- Problem to work on -
Could you restate, exactly and with nothing added, the lines from the start of the data through the line that holds "net: 499.72 -> 608.72", leaving the pictures out?

↓↓↓

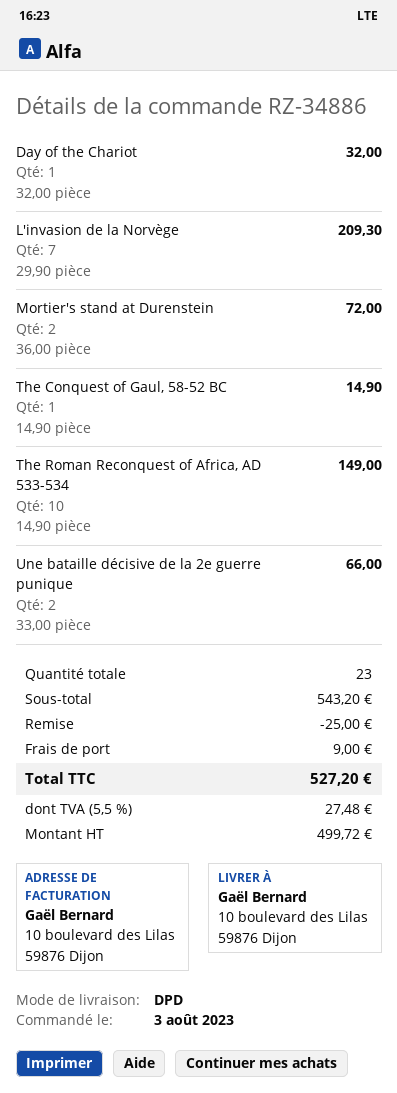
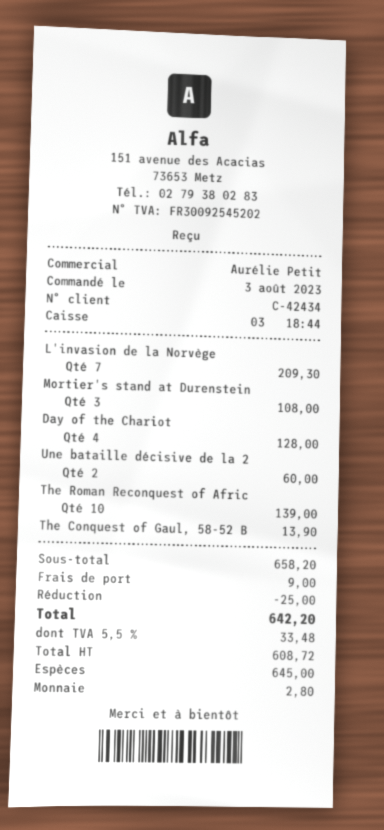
Day of the Chariot: 1 for 32.00 -> 4 for 128.00
Mortier's stand at Durenstein: 2 for 72.00 -> 3 for 108.00
The Conquest of Gaul, 58-52 BC: 1 for 14.90 -> 1 for 13.90
The Roman Reconquest of Africa, AD 533-534: 10 for 149.00 -> 10 for 139.00
Une bataille décisive de la 2e guerre punique: 2 for 66.00 -> 2 for 60.00
subtotal: 543.20 -> 658.20
net: 499.72 -> 608.72
tax: 5.5% = 27.48 -> 5.5% = 33.48
total: 527.20 -> 642.20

↑↑↑

- Output below -
Day of the Chariot: 1 for 32.00 -> 4 for 128.00
Mortier's stand at Durenstein: 2 for 72.00 -> 3 for 108.00
The Conquest of Gaul, 58-52 BC: 1 for 14.90 -> 1 for 13.90
The Roman Reconquest of Africa, AD 533-534: 10 for 149.00 -> 10 for 139.00
Une bataille décisive de la 2e guerre punique: 2 for 66.00 -> 2 for 60.00
subtotal: 543.20 -> 658.20
net: 499.72 -> 608.72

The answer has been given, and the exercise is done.